6 July 2015

A jolly Albert Herring at the Royal College of Music


The hardest part about going out to cultural things regularly is that they all take time and there is far more good stuff around than the time available (by a long long way) so there is always a lot of prioritisation that goes on. I've missed a lot of shows that I really wanted to see but that's life.

In the prioritisation game, seeing Albert Herring staged in the Royal College of Music's Britten Theatre was an easy winner. I had seen Albert Herring before, at Glyndebourne, and had been to the Britten Theatre before, to see Hogarth's Stages, so I was keen to see them come together.
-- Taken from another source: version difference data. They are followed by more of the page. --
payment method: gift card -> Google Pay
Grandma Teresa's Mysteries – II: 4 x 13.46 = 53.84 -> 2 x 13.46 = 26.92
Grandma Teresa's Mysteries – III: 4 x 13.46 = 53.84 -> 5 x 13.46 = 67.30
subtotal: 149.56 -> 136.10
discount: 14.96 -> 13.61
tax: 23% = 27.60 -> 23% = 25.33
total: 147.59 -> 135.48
My favourite vantage point for opera is from up a bit and so I went for a seat in the front row of the Upper Circle (A23 for £30.00). It was a good choice.
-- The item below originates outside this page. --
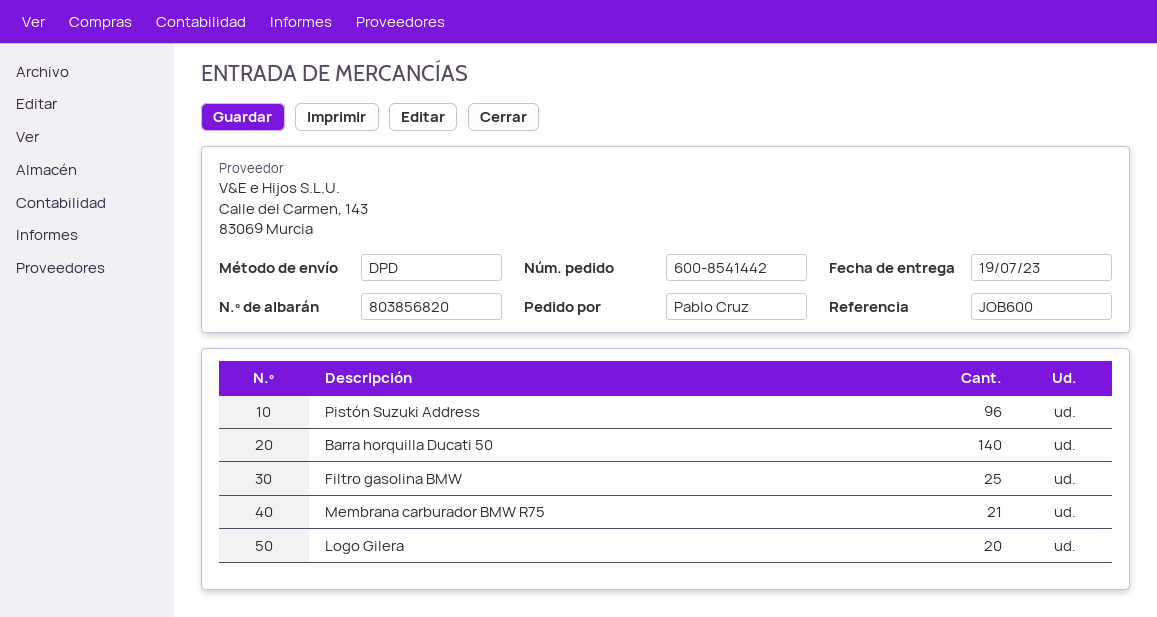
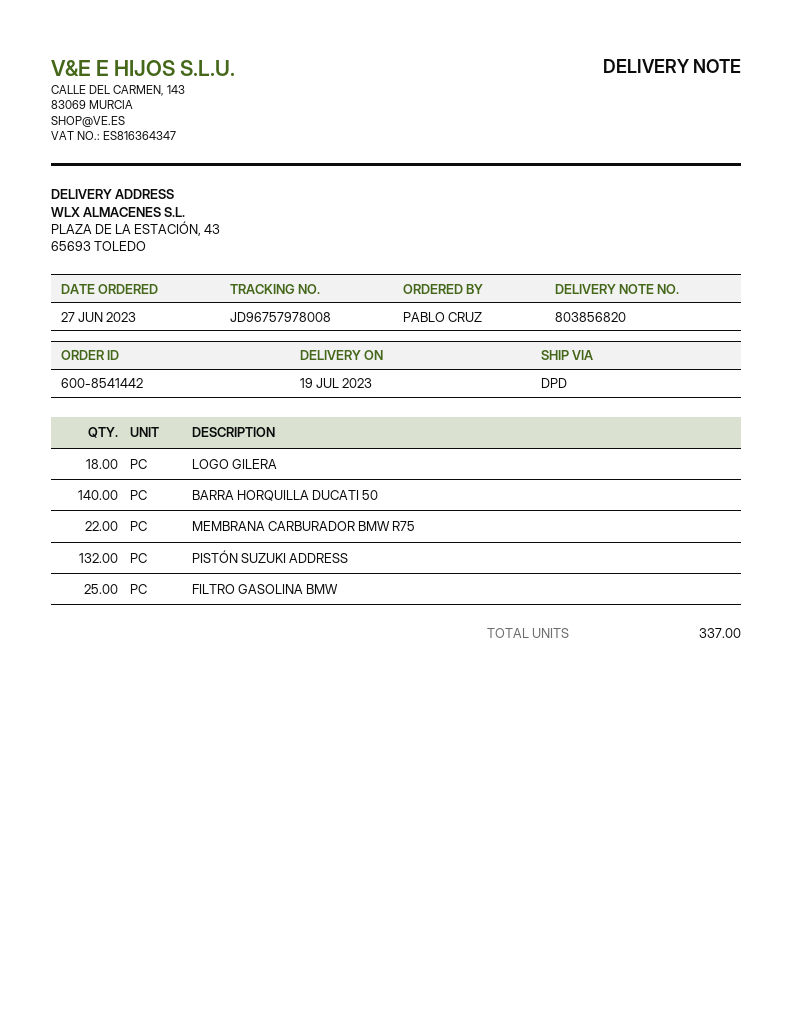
Pistón Suzuki Address: 96 -> 132
Membrana carburador BMW R75: 21 -> 22
Logo Gilera: 20 -> 18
Albert Herring has a fairly slight plot (no girls are good enough to be May Queen so they choose a boy, Albert Herring, instead only for him to go seriously off the rails after his crowning party) so it was up to the production to expand on this to give the opera more substance and it did this very well. Three little examples make the point.
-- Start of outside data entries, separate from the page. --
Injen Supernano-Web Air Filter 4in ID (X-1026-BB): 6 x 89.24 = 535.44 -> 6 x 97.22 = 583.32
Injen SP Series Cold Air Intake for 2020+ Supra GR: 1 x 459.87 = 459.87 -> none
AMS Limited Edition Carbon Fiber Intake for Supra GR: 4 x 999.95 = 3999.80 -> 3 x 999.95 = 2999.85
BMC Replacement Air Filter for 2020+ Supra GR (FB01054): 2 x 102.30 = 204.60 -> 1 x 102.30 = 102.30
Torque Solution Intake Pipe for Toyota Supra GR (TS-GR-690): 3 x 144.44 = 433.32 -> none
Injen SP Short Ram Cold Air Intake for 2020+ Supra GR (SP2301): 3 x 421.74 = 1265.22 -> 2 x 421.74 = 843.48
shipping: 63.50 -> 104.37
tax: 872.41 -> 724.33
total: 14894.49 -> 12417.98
In the opening meeting to discuss the possible May Queens, each one was rejected by referring to large books suggesting that everybody in the little village was being monitored and recorded all the time. During the opening speeches in the village hall, one of the small boys watching caricatured the speakers with exaggerated gestures. A young man in a leather jacket is seen loitering for a while outside of the Herring shop before Albert disappears and when Albert returned he was wearing that jacket, adding a gay overtone that was not in the original story (it would not have been tolerated in 1947) but which was relevant to Britten's life.

There was much more about the production to enjoy and it was a joy from beginning to end. The singing was sweet and crystal clear too which meant that I could easily follow the story despite the lack of surtitles (admittedly it was sung in English!), and all the cast over-acted their parts to just the right level to make their characters amusing but not ridiculous.

Everything about the evening was thoroughly enjoyable and it was a jolly treat to be there.